No pictures belong in the copy. Retype exactly, and only, the stretch of lines below from the one with "(692, 180) none -> (79, 153) //" through the one with "[130,202,152,211] half -> (148, 249) none".

Records for the exercise:
↓↓↓
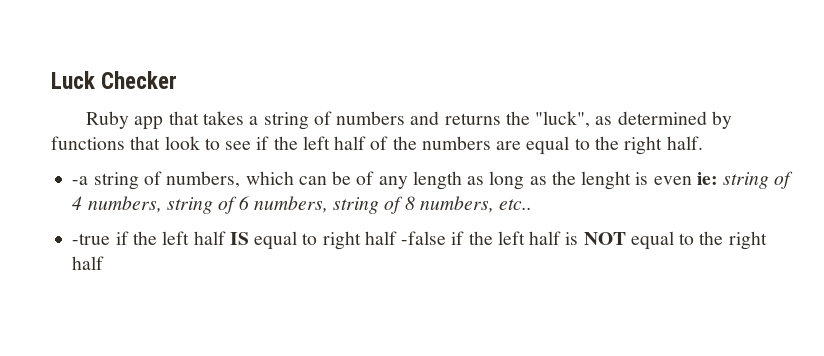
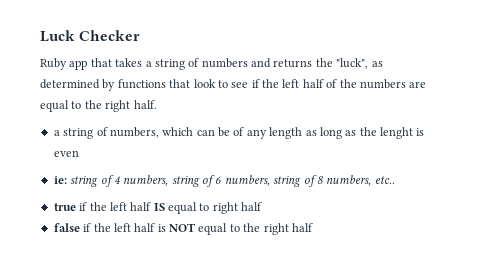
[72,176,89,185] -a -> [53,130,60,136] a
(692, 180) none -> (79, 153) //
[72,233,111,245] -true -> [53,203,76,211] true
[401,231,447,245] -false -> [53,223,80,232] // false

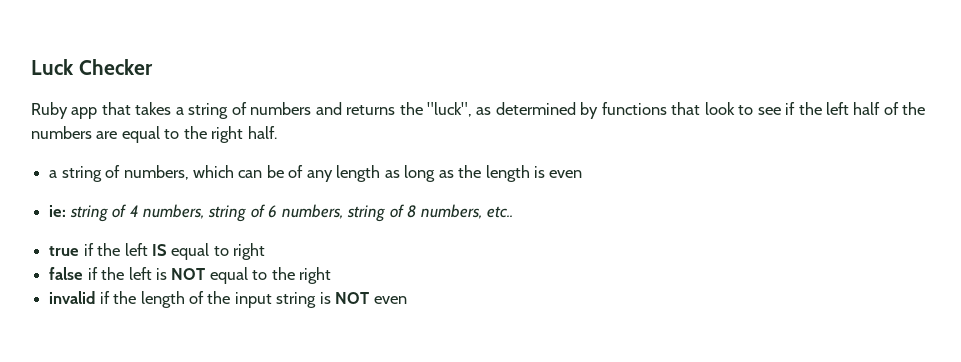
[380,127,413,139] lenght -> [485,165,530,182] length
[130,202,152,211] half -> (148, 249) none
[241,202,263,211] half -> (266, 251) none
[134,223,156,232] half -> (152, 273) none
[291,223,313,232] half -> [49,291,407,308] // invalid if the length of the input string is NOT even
↑↑↑
↓↓↓
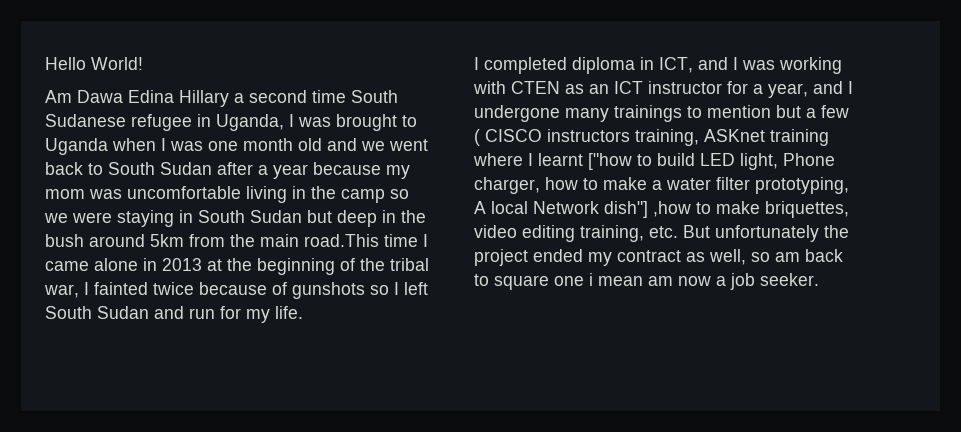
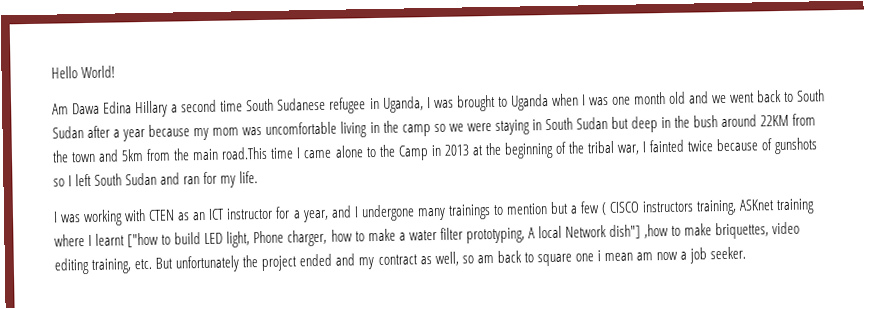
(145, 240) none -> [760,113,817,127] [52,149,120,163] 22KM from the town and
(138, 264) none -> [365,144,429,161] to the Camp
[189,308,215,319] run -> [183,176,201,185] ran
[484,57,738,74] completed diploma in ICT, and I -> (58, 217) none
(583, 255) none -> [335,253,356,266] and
↑↑↑
↓↓↓
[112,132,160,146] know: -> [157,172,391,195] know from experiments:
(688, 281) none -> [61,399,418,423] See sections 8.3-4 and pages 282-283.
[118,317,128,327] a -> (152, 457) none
↑↑↑
Output for this task:
(692, 180) none -> (79, 153) //
[72,233,111,245] -true -> [53,203,76,211] true
[401,231,447,245] -false -> [53,223,80,232] // false

[380,127,413,139] lenght -> [485,165,530,182] length
[130,202,152,211] half -> (148, 249) none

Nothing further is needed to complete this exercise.